Task data:
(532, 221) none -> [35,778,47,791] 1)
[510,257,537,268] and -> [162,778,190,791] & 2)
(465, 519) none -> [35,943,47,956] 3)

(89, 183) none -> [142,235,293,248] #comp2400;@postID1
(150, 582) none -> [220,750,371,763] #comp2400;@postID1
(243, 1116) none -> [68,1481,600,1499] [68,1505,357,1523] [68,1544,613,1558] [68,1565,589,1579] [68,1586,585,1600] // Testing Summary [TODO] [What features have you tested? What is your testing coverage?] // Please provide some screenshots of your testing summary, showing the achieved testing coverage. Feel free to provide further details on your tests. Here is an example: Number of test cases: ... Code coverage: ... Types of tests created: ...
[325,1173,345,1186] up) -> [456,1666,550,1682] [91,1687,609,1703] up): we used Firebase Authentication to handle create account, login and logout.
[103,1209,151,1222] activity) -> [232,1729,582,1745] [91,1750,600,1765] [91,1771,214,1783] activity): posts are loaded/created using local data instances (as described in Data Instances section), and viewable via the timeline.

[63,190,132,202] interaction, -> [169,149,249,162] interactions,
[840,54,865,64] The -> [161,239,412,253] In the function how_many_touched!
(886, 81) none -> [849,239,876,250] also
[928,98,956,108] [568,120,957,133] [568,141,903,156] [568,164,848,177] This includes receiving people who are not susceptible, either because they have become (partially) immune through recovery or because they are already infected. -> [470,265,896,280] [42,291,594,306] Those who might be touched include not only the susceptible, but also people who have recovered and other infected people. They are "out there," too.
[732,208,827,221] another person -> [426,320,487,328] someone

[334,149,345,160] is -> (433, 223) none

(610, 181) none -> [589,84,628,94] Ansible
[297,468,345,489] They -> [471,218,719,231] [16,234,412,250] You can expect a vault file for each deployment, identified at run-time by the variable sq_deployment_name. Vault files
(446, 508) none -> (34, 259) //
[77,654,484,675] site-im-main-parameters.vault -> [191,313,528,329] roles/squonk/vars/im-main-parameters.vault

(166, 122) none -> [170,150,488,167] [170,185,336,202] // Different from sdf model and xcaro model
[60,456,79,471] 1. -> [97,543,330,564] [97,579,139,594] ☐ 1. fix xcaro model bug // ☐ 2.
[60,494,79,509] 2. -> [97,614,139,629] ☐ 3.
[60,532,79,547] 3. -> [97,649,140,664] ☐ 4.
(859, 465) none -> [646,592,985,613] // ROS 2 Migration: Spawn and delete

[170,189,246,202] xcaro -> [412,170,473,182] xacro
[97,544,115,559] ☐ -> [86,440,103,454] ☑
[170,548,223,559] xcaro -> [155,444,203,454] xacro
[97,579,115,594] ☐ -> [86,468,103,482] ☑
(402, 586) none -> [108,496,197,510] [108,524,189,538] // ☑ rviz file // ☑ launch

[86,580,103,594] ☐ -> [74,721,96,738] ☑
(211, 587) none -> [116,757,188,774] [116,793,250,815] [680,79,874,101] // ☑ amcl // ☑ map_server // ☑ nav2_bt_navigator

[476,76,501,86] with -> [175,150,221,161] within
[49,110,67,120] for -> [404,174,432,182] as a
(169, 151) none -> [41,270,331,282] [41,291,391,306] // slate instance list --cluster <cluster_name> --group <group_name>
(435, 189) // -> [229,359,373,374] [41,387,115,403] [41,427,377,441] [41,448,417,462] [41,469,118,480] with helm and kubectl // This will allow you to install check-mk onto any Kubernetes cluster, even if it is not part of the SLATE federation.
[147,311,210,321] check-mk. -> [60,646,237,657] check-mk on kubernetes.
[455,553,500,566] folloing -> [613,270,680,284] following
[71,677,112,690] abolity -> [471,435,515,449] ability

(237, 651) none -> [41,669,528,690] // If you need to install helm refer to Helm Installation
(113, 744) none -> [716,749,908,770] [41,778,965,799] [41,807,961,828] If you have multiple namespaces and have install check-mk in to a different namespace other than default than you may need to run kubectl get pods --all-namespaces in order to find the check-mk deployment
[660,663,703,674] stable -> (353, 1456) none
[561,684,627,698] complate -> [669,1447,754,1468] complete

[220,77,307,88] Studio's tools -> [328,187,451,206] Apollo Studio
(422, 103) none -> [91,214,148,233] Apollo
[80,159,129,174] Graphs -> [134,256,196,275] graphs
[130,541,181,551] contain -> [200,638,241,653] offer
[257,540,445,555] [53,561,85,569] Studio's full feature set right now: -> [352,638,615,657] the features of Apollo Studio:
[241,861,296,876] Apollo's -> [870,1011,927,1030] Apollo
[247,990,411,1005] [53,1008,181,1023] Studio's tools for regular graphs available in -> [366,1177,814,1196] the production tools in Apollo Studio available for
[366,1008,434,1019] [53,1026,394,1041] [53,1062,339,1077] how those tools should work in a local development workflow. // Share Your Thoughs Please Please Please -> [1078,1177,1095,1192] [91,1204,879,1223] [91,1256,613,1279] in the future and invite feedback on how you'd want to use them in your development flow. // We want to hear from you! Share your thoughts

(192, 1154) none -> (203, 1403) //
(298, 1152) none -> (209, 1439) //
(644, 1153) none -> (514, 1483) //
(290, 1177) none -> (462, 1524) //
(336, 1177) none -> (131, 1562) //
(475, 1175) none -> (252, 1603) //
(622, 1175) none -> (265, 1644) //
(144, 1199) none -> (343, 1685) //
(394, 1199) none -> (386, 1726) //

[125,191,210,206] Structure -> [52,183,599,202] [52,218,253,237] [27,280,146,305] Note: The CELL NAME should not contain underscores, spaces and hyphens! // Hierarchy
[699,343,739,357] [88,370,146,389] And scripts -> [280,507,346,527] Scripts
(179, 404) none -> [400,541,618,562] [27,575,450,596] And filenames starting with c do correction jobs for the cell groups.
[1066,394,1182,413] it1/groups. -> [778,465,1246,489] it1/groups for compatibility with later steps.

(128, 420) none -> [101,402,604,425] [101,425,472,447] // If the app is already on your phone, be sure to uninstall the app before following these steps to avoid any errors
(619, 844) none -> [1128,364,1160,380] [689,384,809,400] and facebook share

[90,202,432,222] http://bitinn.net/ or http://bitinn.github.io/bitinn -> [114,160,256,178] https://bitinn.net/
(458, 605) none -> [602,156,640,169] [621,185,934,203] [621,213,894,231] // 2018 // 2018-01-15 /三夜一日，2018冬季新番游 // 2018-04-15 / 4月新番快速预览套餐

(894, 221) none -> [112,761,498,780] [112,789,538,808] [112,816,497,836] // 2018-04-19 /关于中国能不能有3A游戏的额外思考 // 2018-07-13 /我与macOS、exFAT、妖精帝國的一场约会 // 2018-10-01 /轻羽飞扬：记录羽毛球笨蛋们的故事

What to produce: Copy every line that includes the string "graphs" from the material above.

Result:
[80,159,129,174] Graphs -> [134,256,196,275] graphs
[247,990,411,1005] [53,1008,181,1023] Studio's tools for regular graphs available in -> [366,1177,814,1196] the production tools in Apollo Studio available for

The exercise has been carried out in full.